> [WORK ITEM] Below are some entries. Count the lines where "introduced" appears and state only that number.

□ □ □

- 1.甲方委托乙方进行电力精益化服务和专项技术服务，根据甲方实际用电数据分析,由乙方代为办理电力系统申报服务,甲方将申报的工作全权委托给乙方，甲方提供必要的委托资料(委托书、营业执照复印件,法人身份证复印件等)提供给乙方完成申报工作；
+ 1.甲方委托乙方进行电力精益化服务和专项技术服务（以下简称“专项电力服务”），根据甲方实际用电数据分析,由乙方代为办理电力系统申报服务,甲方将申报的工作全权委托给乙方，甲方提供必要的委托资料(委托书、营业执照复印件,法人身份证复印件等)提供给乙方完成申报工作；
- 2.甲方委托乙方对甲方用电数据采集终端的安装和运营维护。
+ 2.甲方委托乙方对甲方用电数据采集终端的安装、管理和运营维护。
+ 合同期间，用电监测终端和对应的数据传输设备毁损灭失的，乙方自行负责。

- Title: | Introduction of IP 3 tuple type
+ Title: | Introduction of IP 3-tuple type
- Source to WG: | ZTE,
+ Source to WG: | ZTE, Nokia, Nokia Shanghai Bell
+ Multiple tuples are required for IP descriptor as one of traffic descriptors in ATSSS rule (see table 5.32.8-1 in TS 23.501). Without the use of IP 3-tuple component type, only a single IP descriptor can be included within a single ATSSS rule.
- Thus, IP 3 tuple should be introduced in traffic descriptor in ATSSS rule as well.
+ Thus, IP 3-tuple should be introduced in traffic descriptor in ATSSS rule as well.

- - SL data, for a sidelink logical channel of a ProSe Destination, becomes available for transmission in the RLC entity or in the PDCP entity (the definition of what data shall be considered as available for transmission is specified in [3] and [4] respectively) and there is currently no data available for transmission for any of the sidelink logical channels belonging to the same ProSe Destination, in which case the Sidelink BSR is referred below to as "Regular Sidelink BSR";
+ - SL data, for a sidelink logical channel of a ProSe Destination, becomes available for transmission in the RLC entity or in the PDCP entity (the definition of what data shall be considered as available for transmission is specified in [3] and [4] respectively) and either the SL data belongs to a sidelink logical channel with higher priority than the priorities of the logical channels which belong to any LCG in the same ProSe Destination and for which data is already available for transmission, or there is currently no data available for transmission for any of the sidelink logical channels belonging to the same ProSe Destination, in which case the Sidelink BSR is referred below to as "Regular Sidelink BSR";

□ □ □

> [RESULT FOR THIS TASK] 2